Energy Northwest grant to possibly power nuclear reactor

Energy Northwest is a step closer to possibly operating a small modular nuclear power reactor with the award of a $226 million Department of Energy grant Thursday to NuScale Power of Oregon.

In July, Energy Northwest joined an initiative with NuScale Power and Utah Associated Municipal Power Systems for a small nuclear power reactor system that most likely would be operated in Idaho.

The DOE award to NuScale is part of a federal effort to promote clean energy innovation.

“Small modular reactors represent a new generation of safe, reliable, low-carbon nuclear energy technology and provide a strong opportunity for America to lead this emerging global industry,” Energy Secretary Ernest Moniz said in a statement.

Energy Northwest, which operates the full-scale nuclear power plant near Richland, has first rights to operate the NuScale modular reactor.
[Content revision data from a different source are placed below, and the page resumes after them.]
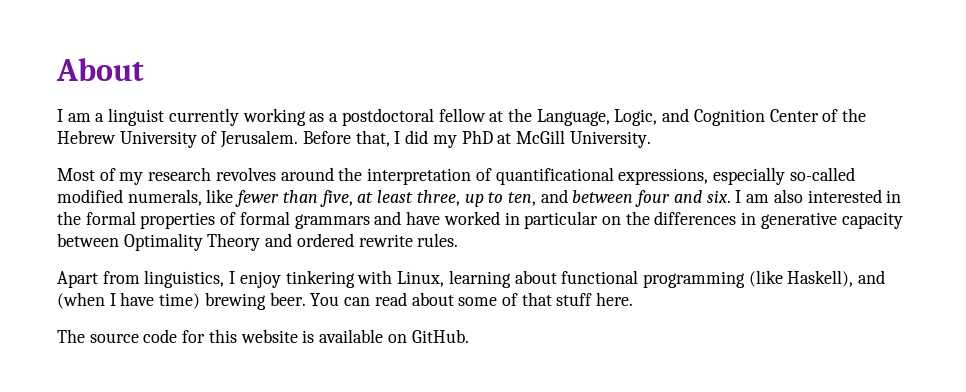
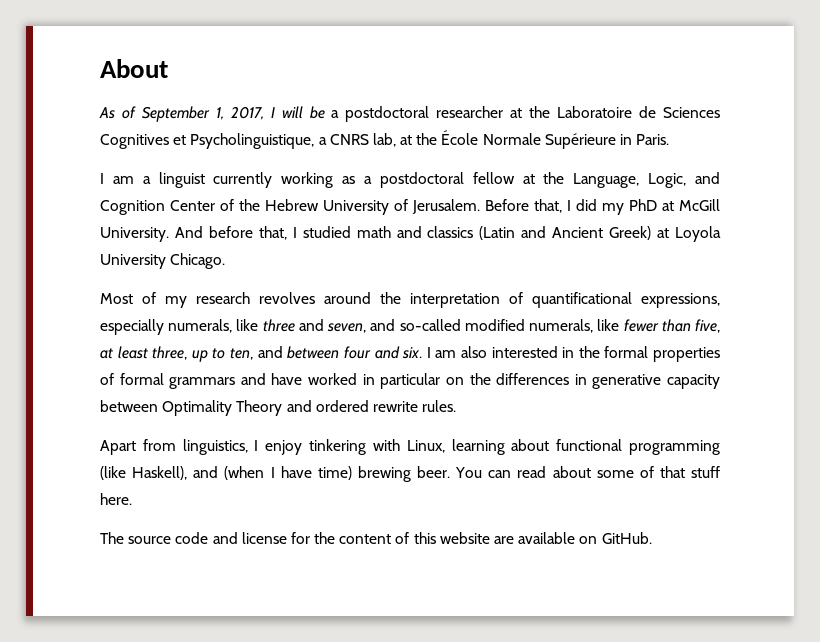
+ As of September 1, 2017, I will be a postdoctoral researcher at the Laboratoire de Sciences Cognitives et Psycholinguistique, a CNRS lab, at the École Normale Supérieure in Paris.
+ And before that, I studied math and classics (Latin and Ancient Greek) at Loyola University Chicago.
- Most of my research revolves around the interpretation of quantificational expressions, especially so-called modified numerals, like fewer than five, at least three, up to ten, and between four and six.
+ Most of my research revolves around the interpretation of quantificational expressions, especially numerals, like three and seven, and so-called modified numerals, like fewer than five, at least three, up to ten, and between four and six.
- The source code for this website is available on GitHub.
+ The source code and license for the content of this website are available on GitHub.

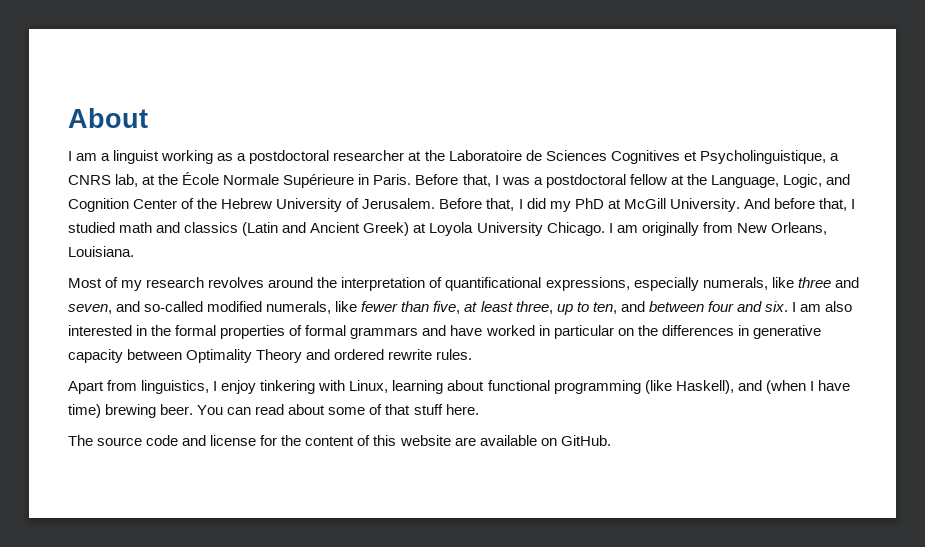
- As of September 1, 2017, I will be a postdoctoral researcher at the Laboratoire de Sciences Cognitives et Psycholinguistique, a CNRS lab, at the École Normale Supérieure in Paris.
- I am a linguist currently working as a postdoctoral fellow at the Language, Logic, and Cognition Center of the Hebrew University of Jerusalem.
+ I am a linguist working as a postdoctoral researcher at the Laboratoire de Sciences Cognitives et Psycholinguistique, a CNRS lab, at the École Normale Supérieure in Paris. Before that, I was a postdoctoral fellow at the Language, Logic, and Cognition Center of the Hebrew University of Jerusalem.
+ I am originally from New Orleans, Louisiana.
“We firmly believe the first step toward bringing this technology to Washington state, and hopefully the Tri-City area, is to demonstrate it in the Northwest region to prove the technology and cost efficiency,” said Mike Paoli, Energy Northwest spokesman.

The Tri-City area and the Idaho National Laboratory have long histories of reactor research, testing and operation but there is more energy demand now in the southern Idaho area, according to Energy Northwest.

The project will help guide the future for potential use of the technology, including helping to integrate with renewable sources in Washington, said Energy Northwest vice president Dale Atkinson in a statement.

“In an era in the Northwest of slow-growing electricity demand, small modular reactor technology offers utilities and consumers the opportunity to invest incrementally, on an as-needed basis, in clean, cost-effective power,” said Mark Reddemann, Energy Northwest chief executive, in a letter to DOE affirming Energy Northwest’s support for bringing small modular reactor technology to the Northwest.

NuScale is proposing a six- to 12-module facility that would generate between 270 and 540 megawatts of electricity and also demonstrate the technology for a small, commercial reactor. That compares to the Columbia Generating Station near Richland’s generation of 1,170 megawatts of electricity.

The project represents a significant investment in first-of-a-kind engineering and design certification in the United States, according to DOE. The grant will help NuScale obtain Nuclear Regulatory Commission design certification and begin operating in about 2025.

DOE is investing up to half of the total project cost of as much as $452 million and is requiring that the reactors be built in the United States, strengthening American manufacturing capabilities and creating new export opportunities.

DOE is supporting small modular reactors in the belief that they will offer safety, construction and economic benefits. It is seeking small modular reactor designs that can be made in factories and transported to sites where they would be ready for installation upon arrival.

The smaller size could reduce capital costs and construction time, according to DOE.